NECTAR allows data mining of genetic variants not only from known disease and function annotations, but also from alternative amino acids (and their responsible genetic alleles) shared at the same codons where current annotations are available, further enhanced to facilitate the transfer of annotations between equivalent residues across protein paralogues. The phenotypic consequences of NECTAR variants can be inferred from linked reports. NECTAR provides access to publically available data that may be usefully applied in both diagnostic and research settings, but these phenotype data are not curated. Users considering a clinical diagnostic application should be sure to independently evaluate the quality of the source data. Also there are a few things to consider when using NECTAR. NECTAR only covers single base substitutions in protein coding regions. As shown in Figure 1, 45% of disease-causing variants are not single base substitutions; NECTAR does not evaluate other variant classes such as radical frame shifts and essential splice site variants.

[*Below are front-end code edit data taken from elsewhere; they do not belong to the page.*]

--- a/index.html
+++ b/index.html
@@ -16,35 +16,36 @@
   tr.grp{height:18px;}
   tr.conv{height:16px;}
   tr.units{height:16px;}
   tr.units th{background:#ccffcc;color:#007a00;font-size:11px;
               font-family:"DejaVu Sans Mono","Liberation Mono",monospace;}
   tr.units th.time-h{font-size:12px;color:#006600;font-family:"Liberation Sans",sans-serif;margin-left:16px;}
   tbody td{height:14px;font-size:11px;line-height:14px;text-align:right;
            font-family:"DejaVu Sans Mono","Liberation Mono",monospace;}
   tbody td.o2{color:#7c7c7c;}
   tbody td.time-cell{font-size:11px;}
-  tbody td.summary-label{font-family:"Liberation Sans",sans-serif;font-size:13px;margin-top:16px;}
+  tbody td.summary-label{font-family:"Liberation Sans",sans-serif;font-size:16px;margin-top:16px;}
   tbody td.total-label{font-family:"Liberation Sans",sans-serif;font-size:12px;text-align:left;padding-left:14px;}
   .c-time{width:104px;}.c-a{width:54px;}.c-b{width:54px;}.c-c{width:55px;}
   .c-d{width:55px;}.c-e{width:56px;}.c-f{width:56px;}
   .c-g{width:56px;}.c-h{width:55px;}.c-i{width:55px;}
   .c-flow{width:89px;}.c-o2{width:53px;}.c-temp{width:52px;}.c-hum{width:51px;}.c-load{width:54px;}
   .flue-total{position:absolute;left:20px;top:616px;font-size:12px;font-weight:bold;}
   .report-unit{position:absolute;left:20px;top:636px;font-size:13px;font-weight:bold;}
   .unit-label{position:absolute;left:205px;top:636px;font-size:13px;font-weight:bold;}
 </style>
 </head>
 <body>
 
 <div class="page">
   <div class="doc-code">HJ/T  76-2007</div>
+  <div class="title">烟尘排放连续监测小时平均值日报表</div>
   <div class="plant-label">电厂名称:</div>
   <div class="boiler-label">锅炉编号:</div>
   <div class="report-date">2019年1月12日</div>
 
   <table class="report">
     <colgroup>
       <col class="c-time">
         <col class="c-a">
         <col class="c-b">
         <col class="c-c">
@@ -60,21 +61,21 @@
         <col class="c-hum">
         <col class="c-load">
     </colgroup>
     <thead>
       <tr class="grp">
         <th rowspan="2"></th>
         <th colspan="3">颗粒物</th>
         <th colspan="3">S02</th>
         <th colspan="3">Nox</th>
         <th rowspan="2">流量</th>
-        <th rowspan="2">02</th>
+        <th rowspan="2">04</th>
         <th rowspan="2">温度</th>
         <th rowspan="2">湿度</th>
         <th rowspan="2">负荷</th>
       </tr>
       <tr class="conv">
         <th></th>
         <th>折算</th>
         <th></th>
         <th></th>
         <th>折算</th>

Recent study reveals most somatic mutations have little or no implication for cancer development, with only smaller numbers drive tumour (38); they are not distinguished in NECTAR for mutations from the COSMIC database (15).

SUPPLEMENTARY DATA

Supplementary Data are available at NAR Online, including [39].

FUNDING

This research was supported by the Academy of Medical Sciences; the Wellcome Trust; the British Heart Foundation [grant number SP/10/10/28431]; Arthritis Research UK; Fondation Leducq; the NIHR Cardiovascular Biomedical Research Unit at Royal Brompton & Harefield NHS Foundation Trust and Imperial College London. Funding for open access charge: the British Heart Foundation and Wellcome Trust.

Conflict of interest statement. None declared.

ACKNOWLEDGEMENTS

We are grateful to all who are developing and maintaining biological databases, scientists submitting their invaluable data and people who support open-source programmes and operating systems. SG would like to thank Steven Collins for maintaining the web server.